Es geht darum, die Krisenkosten auf uns abzuwälzen, Reproduktionsarbeit zu privatisieren und Lebensbedingungen zu verschlechtern. Was uns versorgt, soll geschwächt werden – und das trifft vor allem Frauen. Doch wir werden das nicht hinnehmen!

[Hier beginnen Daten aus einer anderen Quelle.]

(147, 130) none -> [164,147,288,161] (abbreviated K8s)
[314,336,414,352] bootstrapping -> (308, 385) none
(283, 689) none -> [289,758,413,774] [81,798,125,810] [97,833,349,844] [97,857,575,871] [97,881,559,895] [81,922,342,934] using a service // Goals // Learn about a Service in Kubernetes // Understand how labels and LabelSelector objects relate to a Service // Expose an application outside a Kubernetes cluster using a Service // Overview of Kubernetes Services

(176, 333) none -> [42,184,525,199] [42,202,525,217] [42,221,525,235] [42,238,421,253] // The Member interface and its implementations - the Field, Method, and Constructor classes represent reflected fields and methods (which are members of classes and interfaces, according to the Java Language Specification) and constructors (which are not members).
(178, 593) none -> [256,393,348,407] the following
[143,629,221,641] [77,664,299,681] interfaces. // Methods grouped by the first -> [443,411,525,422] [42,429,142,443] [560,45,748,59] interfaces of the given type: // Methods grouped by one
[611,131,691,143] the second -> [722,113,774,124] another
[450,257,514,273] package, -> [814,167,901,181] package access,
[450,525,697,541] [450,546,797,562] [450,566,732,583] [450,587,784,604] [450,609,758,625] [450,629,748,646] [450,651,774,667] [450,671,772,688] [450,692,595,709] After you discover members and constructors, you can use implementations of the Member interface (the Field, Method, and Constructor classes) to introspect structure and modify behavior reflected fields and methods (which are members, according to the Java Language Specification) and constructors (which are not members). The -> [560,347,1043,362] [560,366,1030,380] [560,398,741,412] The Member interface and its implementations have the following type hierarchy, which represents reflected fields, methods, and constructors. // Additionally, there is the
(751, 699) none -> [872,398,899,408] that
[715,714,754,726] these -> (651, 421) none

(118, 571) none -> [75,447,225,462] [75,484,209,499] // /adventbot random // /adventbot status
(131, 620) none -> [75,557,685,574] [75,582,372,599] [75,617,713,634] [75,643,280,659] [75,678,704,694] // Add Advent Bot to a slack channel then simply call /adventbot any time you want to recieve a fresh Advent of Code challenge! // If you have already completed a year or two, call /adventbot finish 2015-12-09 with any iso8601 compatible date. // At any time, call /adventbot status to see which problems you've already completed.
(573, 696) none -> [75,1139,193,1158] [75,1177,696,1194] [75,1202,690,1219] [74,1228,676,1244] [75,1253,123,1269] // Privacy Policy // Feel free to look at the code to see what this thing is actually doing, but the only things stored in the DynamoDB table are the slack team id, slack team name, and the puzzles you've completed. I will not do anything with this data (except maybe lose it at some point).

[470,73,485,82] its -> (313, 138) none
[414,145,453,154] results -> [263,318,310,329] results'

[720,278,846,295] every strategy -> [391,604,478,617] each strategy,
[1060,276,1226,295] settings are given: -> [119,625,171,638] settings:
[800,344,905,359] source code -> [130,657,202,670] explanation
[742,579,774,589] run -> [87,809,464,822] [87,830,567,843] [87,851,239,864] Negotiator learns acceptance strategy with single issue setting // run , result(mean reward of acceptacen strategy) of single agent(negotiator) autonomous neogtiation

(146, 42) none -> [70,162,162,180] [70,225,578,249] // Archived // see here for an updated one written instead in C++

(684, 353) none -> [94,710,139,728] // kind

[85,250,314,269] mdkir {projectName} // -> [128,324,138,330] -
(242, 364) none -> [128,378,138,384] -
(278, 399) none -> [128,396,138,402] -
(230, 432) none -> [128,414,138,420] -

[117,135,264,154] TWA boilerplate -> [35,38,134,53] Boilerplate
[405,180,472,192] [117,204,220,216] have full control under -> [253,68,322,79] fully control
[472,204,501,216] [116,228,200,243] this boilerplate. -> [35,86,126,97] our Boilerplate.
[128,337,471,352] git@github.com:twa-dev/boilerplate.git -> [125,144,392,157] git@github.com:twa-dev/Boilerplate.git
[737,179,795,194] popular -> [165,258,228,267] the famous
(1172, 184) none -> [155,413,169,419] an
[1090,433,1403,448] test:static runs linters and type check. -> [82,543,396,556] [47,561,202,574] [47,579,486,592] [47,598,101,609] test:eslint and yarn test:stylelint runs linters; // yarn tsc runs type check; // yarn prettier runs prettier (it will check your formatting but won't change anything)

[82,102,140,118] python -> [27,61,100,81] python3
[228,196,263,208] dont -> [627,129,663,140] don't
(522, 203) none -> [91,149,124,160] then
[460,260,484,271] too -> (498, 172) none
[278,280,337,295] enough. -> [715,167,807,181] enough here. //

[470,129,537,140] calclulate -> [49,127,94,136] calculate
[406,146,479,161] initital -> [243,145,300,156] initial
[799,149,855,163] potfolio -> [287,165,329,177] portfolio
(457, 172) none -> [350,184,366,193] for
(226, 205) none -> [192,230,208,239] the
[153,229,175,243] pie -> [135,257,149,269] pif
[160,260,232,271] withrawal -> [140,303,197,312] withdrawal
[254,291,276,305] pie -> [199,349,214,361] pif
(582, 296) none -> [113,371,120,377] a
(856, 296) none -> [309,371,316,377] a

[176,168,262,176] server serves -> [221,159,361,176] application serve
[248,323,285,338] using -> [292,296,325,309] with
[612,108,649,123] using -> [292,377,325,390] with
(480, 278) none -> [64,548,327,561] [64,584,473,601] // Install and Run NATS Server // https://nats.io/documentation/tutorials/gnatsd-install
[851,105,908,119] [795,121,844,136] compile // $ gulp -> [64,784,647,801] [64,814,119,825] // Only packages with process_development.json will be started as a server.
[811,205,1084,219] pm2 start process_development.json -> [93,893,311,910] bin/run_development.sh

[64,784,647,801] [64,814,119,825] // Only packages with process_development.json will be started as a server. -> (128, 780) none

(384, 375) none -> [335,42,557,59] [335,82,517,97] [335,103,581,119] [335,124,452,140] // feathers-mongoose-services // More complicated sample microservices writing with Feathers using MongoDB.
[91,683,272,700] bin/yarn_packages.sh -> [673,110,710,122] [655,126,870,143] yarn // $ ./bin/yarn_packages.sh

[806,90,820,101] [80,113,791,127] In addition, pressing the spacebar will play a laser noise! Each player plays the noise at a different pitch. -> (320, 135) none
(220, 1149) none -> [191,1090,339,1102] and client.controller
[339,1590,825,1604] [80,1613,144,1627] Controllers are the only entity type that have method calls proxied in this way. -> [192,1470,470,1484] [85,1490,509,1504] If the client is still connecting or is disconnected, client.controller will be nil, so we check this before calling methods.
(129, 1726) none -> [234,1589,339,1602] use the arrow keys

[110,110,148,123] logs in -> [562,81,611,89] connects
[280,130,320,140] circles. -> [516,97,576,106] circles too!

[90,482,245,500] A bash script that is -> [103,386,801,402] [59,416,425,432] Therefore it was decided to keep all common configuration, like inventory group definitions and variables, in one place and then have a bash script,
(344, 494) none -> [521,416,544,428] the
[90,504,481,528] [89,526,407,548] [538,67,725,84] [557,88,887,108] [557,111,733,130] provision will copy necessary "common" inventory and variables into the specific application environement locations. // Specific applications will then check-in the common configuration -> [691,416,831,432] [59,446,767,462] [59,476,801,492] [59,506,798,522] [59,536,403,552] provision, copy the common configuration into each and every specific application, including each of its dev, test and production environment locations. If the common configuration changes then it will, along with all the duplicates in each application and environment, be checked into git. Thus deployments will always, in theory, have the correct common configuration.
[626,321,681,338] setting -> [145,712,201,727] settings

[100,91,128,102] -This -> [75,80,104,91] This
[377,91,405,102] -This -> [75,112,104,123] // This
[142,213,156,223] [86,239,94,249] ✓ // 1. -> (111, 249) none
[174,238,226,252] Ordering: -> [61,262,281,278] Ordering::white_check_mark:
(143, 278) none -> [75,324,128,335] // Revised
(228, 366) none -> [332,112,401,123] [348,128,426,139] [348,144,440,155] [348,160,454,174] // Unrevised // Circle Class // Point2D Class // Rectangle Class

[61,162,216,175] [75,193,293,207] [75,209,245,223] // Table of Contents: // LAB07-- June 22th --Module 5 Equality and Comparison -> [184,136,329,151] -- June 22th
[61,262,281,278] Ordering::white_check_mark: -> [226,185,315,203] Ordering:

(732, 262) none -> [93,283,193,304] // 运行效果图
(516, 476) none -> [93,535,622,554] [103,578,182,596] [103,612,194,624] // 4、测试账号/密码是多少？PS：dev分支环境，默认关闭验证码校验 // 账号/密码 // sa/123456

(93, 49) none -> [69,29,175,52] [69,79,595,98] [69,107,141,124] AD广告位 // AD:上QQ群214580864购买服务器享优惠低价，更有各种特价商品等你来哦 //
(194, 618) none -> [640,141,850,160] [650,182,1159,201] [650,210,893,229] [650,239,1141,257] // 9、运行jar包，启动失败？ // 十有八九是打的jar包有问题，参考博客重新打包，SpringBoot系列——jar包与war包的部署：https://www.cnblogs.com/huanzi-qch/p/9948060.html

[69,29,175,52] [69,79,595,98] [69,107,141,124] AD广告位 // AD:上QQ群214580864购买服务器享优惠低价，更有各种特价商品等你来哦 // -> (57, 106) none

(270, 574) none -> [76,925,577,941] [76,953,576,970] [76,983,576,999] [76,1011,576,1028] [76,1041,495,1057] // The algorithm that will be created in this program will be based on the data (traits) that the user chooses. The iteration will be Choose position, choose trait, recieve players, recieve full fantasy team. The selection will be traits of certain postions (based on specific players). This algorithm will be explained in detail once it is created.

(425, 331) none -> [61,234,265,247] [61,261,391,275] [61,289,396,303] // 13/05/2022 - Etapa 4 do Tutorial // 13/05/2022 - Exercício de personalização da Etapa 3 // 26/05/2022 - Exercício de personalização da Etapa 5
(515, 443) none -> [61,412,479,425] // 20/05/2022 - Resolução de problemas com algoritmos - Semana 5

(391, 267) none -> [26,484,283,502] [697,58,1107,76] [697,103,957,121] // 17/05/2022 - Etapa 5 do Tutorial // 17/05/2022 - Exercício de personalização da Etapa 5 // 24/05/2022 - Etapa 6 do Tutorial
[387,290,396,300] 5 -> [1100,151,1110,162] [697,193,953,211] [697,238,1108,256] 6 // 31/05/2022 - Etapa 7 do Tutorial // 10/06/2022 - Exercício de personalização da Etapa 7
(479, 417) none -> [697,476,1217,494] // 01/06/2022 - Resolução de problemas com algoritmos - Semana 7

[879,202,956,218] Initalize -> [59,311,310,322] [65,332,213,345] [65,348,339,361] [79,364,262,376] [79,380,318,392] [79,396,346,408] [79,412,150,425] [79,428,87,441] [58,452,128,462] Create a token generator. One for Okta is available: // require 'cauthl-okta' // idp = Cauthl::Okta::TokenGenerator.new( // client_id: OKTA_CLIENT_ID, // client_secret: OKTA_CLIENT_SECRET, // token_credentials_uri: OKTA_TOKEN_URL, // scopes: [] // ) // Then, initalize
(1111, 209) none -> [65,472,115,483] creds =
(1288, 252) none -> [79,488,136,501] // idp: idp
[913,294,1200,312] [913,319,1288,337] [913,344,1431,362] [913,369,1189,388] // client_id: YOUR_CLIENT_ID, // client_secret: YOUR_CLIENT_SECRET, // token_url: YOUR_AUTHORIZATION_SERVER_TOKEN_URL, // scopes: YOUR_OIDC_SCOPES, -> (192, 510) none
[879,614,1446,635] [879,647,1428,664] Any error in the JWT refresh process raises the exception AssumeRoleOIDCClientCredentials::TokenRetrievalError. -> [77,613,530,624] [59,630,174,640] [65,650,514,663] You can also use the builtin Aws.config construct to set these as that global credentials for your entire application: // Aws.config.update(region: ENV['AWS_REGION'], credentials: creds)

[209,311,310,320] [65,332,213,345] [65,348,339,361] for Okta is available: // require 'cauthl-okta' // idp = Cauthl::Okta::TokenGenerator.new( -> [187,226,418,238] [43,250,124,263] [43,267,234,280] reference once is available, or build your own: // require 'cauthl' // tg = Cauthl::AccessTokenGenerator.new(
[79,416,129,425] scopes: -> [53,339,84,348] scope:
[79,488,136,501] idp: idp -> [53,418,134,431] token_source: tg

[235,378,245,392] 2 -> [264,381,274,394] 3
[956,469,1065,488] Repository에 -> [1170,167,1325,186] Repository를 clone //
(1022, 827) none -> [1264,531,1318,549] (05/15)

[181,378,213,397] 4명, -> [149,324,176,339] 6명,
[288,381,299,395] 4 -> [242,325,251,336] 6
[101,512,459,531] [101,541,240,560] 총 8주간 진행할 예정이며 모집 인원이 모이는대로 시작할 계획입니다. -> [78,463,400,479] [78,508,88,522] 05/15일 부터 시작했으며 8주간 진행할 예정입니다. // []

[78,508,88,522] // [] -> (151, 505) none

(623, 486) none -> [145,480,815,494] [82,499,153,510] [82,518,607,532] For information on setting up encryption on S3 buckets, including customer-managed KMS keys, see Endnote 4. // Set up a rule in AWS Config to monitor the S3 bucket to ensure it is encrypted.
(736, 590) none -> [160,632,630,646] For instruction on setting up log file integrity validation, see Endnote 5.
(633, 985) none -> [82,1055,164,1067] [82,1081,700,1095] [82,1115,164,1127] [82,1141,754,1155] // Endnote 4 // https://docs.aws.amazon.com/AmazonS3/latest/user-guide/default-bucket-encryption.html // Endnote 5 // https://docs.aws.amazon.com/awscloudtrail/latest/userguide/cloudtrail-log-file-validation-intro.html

Wir organisieren uns, widersprechen, wir handeln: Ob Gaza-Flotilla oder im Garrahan-Hospital in Argentinien – überall sind Frauen am Kämpfen und spielen eine zentrale Rolle. Doch wir wollen nicht nur ihre Angriffe abwehren, wir wollen mehr: Wir wollen siegen! Daher müssen wir uns fragen: Warum werden diese Orte angegriffen? Warum nehmen Femi(ni)zide und Gewalt gegen Frauen zu? Wie hängt das mit kapitalistischer Krise und Krieg zusammen? Was sind sozialistische Antworten gegen den Aufstieg der Rechten? Wie können Orte des Lebens aussehen, wenn sie nicht kapitalistischer Produktionsweise unterworfen sind? Welches Programm, welche Strategie, welche Organisation, welchen Internationalismus brauchen wir?